POYRAZKÖY BEYKOZ İSTANBUL


İstanbul’dasınız ama kendinizi İstanbul dışında hissediyorsunuz. Çünkü halkının Karadeniz’den göç etmiş olması ve kendi şiveleri ile konuşuyor olmalar farkındalık yaratıyor… 

Poyrazköy’e ulaşmak için Yaz aylarında hem Boğaziçi ulaşım araçlarından hem de karayolundan yararlanmak mümkün. Poyrazköy Plajı’na gidenler, genelde Boğaziçi yolunu tercih ediyorlar. Boğaziçi ile ulaşmak için, sadece yaz aylarında işletmeye açılan, Sarıyer’den kalkan vapurlar kullanılıyor.

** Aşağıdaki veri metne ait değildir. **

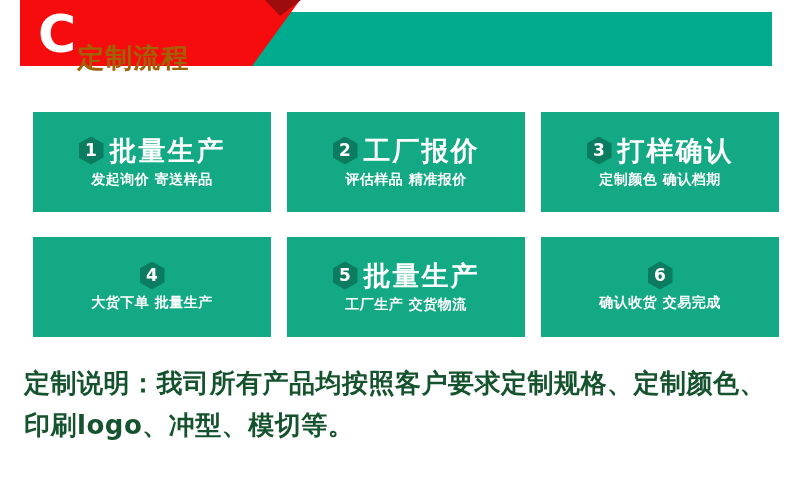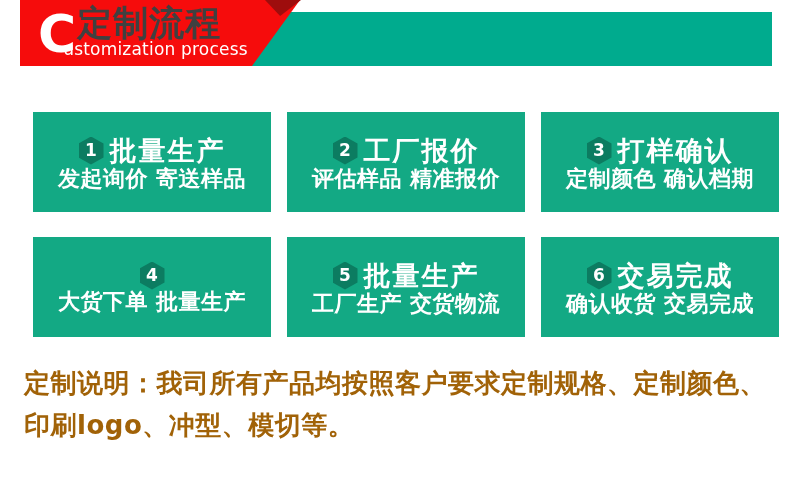"定制流程" .banner-cn { color: #404040 -> #a16207; font-size: 35px -> 27px; margin-top: none -> 34px }
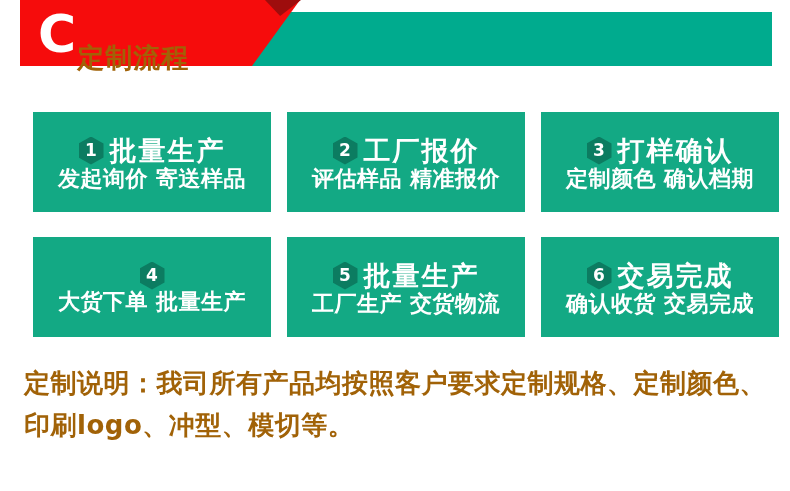"发起询价 寄送样品" .card-sub { font-size: 22px -> 14px }
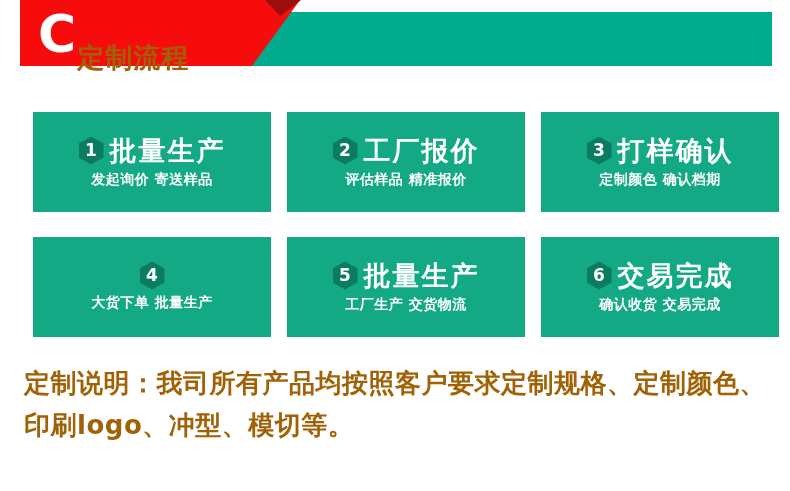"交易完成" div.card-title { html: <div>交易完成</div> -> none }
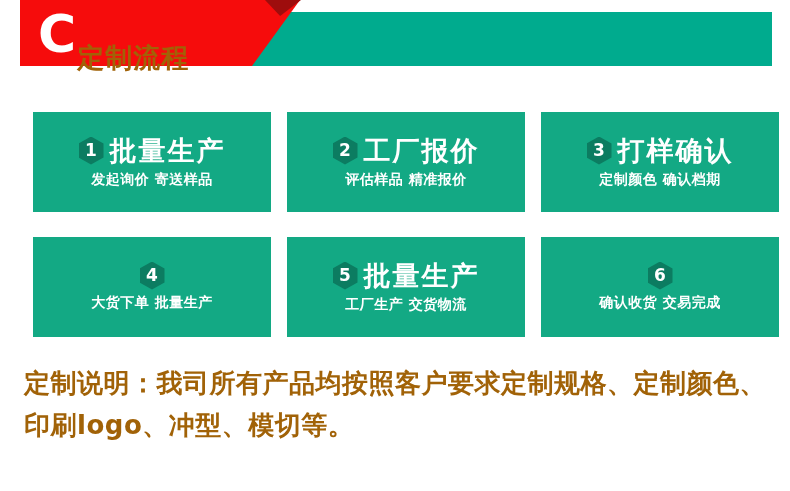"定制说明：我司所有产品均按照客户要求定制规格、定制颜色、印刷logo、冲型、模切" .note { color: #a16207 -> #14532d }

Aylardan Nisan… Deniz ulaşımı olmadığı gibi, karayolu ulaşımı da sadece Beykoz üzerinden yapılmaktadır. Kavacık aktarmada bekleyen 135 hat numaralı İETT otobüsü Beykoz üzerinden Poyrazköy’e gidiyor. Bu hat üzerindeki durakların herhangi birinden Poyrazköy’e ulaşmak mümkün.

Rumeli yakasında bulunuyorsanız Mecidiyeköy-Kavacık aktarma-Beykoz-Poyrazköy rotasını izlemelisiniz. Mecidiyeköy mezarlık yanından kalkan 121A hat numaralı otobüsle önce Kavacık aktarma terminaline ulaşmalısınız.

Poyrazyolu’nun yapım hikâyesini sonradan öğrendim. Poyrazköy ’ün Beykoz ile bağlantısı 1958 yılına kadar deniz yoluyla balıkçı tekneleriyle yapılıyormuş. Beykoz Anadolufeneri köyüne ulaşımı sağlayan yol 1941 yıllarında kazma ve küreklerle ve insan gücüyle yapılmış.

1958 yılında ise, Poyrazköy’ den bu yola bağlantı yapılarak, köy halkının ilçeyle bağlantısı sağlanmış.  Ormanlar arasındaki dönemeçli Poyrazyolu üzerinde yaklaşık 1 500 metre ilerledikten sonra, 90 derecelik bir dönüşle, Plaj Caddesi’ne giriliyor.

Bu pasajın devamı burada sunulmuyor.